Tout le peuple d’Israël est entièrement uni pour soutenir l’opération Bordure protectrice, car cette dernière est considérée comme une guerre juste menée de façon responsable, a déclaré jeudi chef de l’opposition, Isaac Herzog.

« Les décisions qui ont été prises jusqu’à présent étaient responsables et ciblées », a déclaré Herzog lors d’une conférence téléphonique avec des journalistes. « J’espère qu’ils [ces décisions] vont permettre de mettre fin au conflit ».

Interrogé par un journaliste sur le fait de savoir s’il est surpris par le « niveau de soutien à la guerre, niveau similaire [au soutien du régime] en Corée du Nord » et si cela pourrait mettre en danger la démocratie israélienne, il a ri. Selon les sondages, une majorité écrasante d’Israéliens juifs croient que la campagne militaire est juste. « Je ne pense vraiment pas que nous sommes [comme] la Corée du Nord d’une façon ou d’une autre », a déclaré Herzog, qui dirige le Parti travailliste de centre-gauche.

« Tout problème en Israël est un problème qui peut donner lieu un débat et peut être argumenté. Les réseaux sociaux sont extrêmement agressifs et notre parlement est l’un des plus intéressant et fascinant à cet égard « , a-t-il affirmé. Il y a huit différents partis dans l’opposition actuelle, « y compris le parti des Frères musulmans, le seul parti légal des Frères musulmans dans la région, si ce n’est dans le monde ».

Herzog faisait probablement référence au Raam-Taal, une faction israélo-arabe à la Knesset. Mais il n’a aucune affiliation officielle avec les Frères musulmans.

« Il y a un consensus national en Israël quant à la justification de cette opération pour plusieurs raisons », explique-t-il. Premièrement, le gouvernement du Premier ministre Benjamin Netanyahu a agi avec retenue, cherchant à éviter l’incendie. « Nous avons essayé de contenir [le conflit]. Et le Hamas, pour ses propres raisons stratégiques, a décidé de l’attiser ».

Deuxièmement, Israël a accepté et mis en œuvre plusieurs trêves humanitaires, qui ont toutes été rejetées ou violées par le Hamas, a déclaré Herzog. « Donc, la question que vous vous posez en tant qu’Israélien est : supposons que nous disions oui et que nous arrêtions immédiatement – qu’arriverait-il ensuite s’ils continuent de tirer ? C’est la question que j’entends jour après jour. S’ils continuent de tirer alors je dois défendre mon peuple « .

La troisième raison du soutien général pour la campagne militaire israélienne est la découverte de dizaines de tunnels d’attaque. Cela peut sembler absurde, analyse Herzog, mais psychologiquement de nombreux Israéliens vivant dans le sud du pays s’étaient résignés à vivre avec les tirs de roquettes constants de Gaza. Mais maintenant qu’ils ont appris qu’ « une plus grande menace » existait sous leurs villes, de nombreux résidents du Sud, même de gauche, donnent leur appui à la campagne pour détruire les tunnels.
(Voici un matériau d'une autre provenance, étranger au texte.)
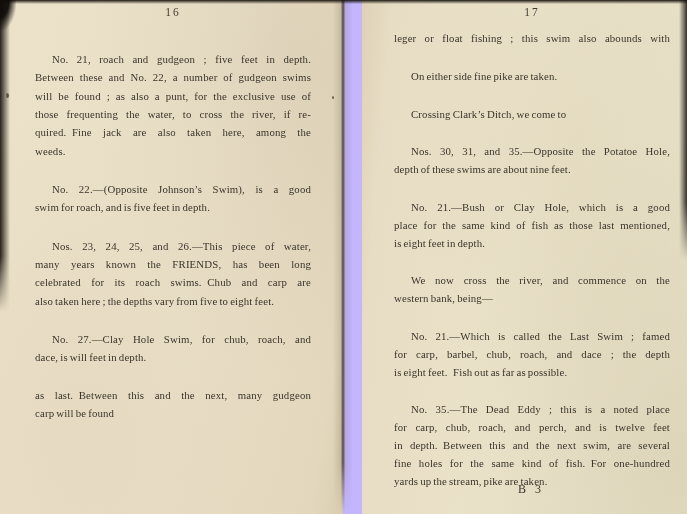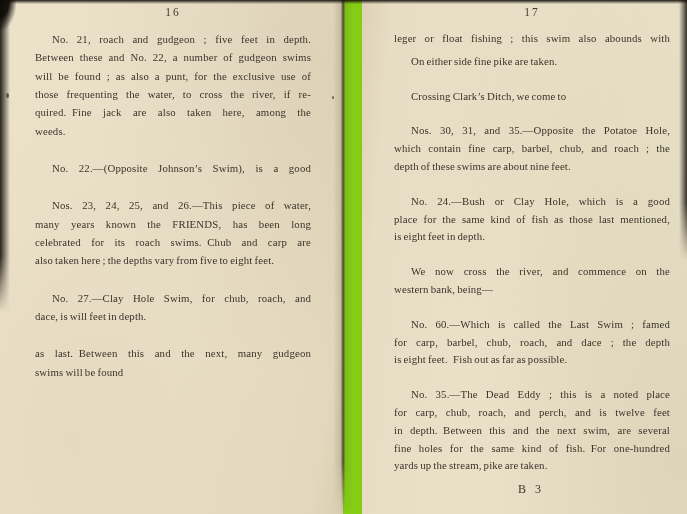--- a/index.html
+++ b/index.html
@@ -5,7 +5,7 @@
   html,body{margin:0;padding:0;background:#111;}
   .scan{
     position:relative;width:687px;height:514px;overflow:hidden;
-    background:#84cc16;
+    background:#c4b5fd;
     font-family:"Liberation Serif","DejaVu Serif",serif;
     color:#3a342b;
   }

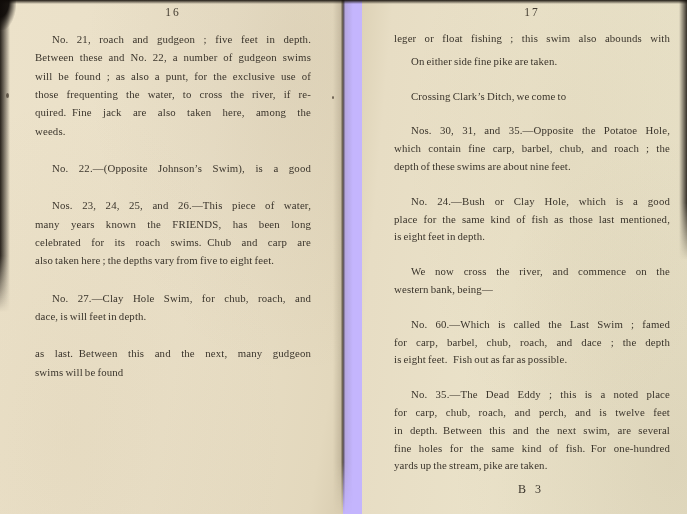--- a/index.html
+++ b/index.html
@@ -81,7 +81,7 @@
   }
   .page-right .line{height:17.8px;line-height:17.8px;}
   .line.end{text-align-last:left;}
-  .line.ind{text-indent:17px;}
+  .line.ind{text-indent:17px;margin-top:20px;}
 
   .sig{
     position:absolute;top:482px;left:92px;width:90px;text-align:right;

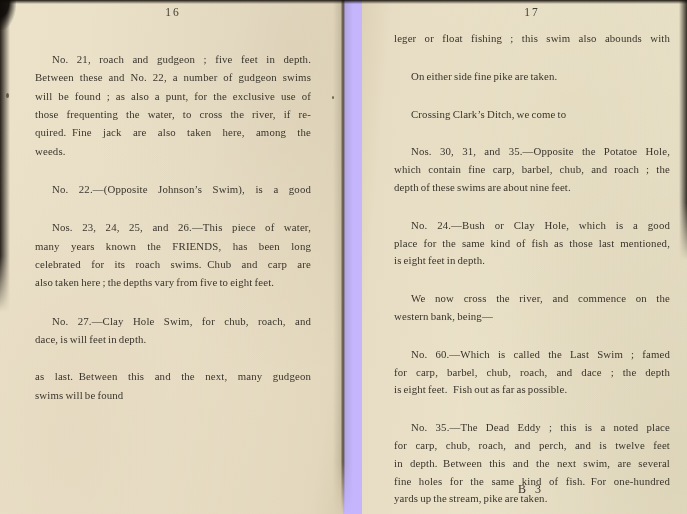--- a/index.html
+++ b/index.html
@@ -138,7 +138,6 @@
       </div>
       <div class="para">
         <div class="line ind">Nos. 30, 31, and 35.—Opposite the Potatoe Hole,</div>
-        <div class="line">which contain fine carp, barbel, chub, and roach ; the</div>
         <div class="line end">depth of these swims are about nine feet.</div>
       </div>
       <div class="para">

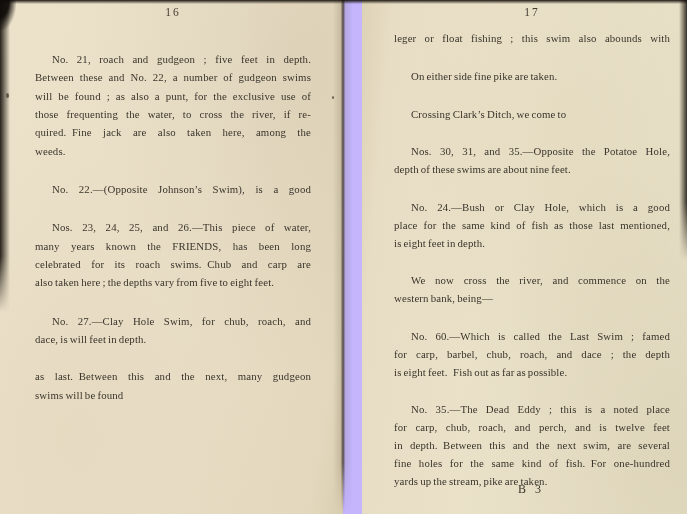--- a/index.html
+++ b/index.html
@@ -106,6 +106,7 @@
       </div>
       <div class="para">
         <div class="line ind">No. 22.—(Opposite Johnson’s Swim), is a good</div>
+        <div class="line end">swim for roach, and is five feet in depth.</div>
       </div>
       <div class="para">
         <div class="line ind">Nos. 23, 24, 25, and 26.—This piece of water,</div>

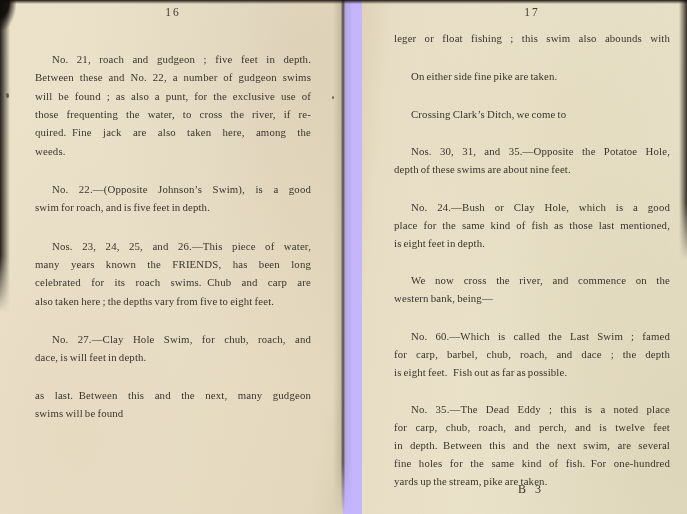--- a/index.html
+++ b/index.html
@@ -142,7 +142,7 @@
         <div class="line end">depth of these swims are about nine feet.</div>
       </div>
       <div class="para">
-        <div class="line ind">No. 24.—Bush or Clay Hole, which is a good</div>
+        <div class="line ind">No. 21.—Bush or Clay Hole, which is a good</div>
         <div class="line">place for the same kind of fish as those last mentioned,</div>
         <div class="line end">is eight feet in depth.</div>
       </div>

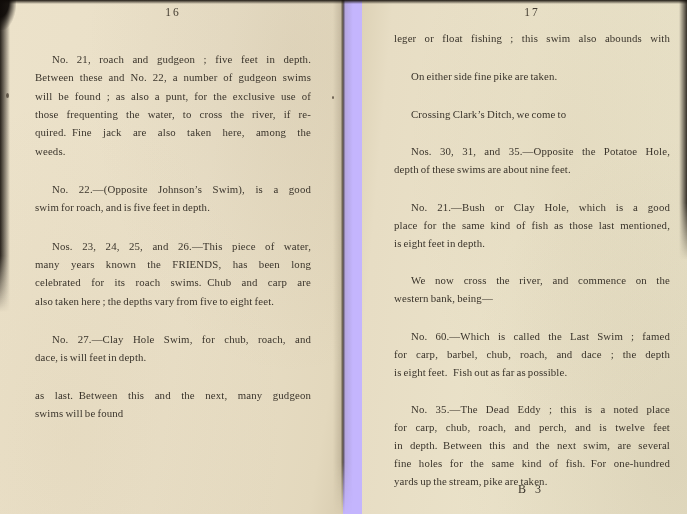--- a/index.html
+++ b/index.html
@@ -151,7 +151,7 @@
         <div class="line end">western bank, being—</div>
       </div>
       <div class="para">
-        <div class="line ind">No. 60.—Which is called the Last Swim ; famed</div>
+        <div class="line ind">No. 21.—Which is called the Last Swim ; famed</div>
         <div class="line">for carp, barbel, chub, roach, and dace ; the depth</div>
         <div class="line end">is eight feet. Fish out as far as possible.</div>
       </div>

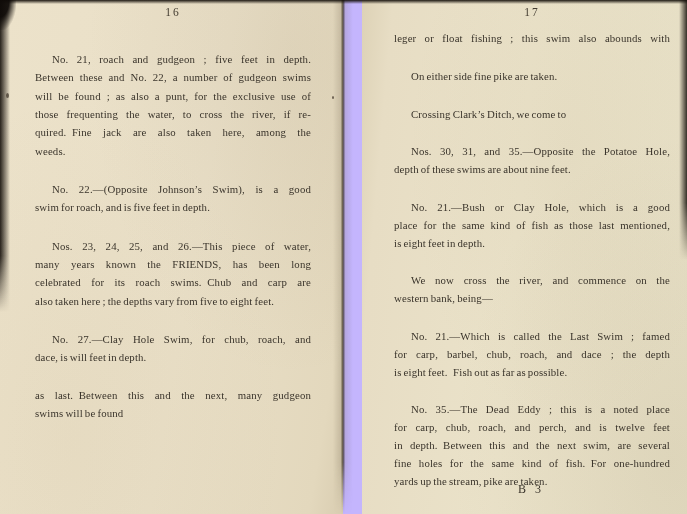--- a/index.html
+++ b/index.html
@@ -120,7 +120,7 @@
       </div>
       <div class="para">
         <div class="line">as last. Between this and the next, many gudgeon</div>
-        <div class="line end">swims will be found</div>
+        <div class="line end">carp will be found</div>
       </div>
     </div>
   </div>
Quand les gens voient des terroristes du Hamas sortir de tunnels et s’infiltrer dans les bases du kibboutz et de l’armée dans le territoire qui est clairement sous souveraineté israélienne, « tout le monde comprend que c’est une lutte pour notre maison ».

Et pourtant, les Israéliens ressentent une « profonde tristesse pour la perte horrible de vies humaines que nous avons vue dans la bande de Gaza et les tragédies qui ont englouti la région », confie Herzog.

Malgré le soutien quasi-universel pour l’opération Bordure protectrice, le camp israélien de la paix existe encore – « il est toujours là, il attend le jour d’après, » a-t-il affirmé.

« Si j’avais été Premier ministre, j’aurais porté un coup plus dur au Hamas, et ensuite j’irais à Ramallah, frapperais à la porte de la Muqata, entrerais dans le bureau d’Abou Mazen [le président de l’Autorité palestinienne Mahmoud Abbas] et commencerais à négocier la paix avec lui. Cela serait ma ligne [de conduite], je pense que c’est ce qu’il faut faire ».

Même si la situation actuelle ne semble pas auspicieuse pour des pourparlers pour une solution à deux Etats, Herzog affirme qu’il croit à la paix et estime qu’Israël a un partenaire en Abbas. « Mais quand vous vous préparez pour la paix, vous devriez aussi être prêt à la guerre afin de protéger votre peuple, en particulier dans cette région ».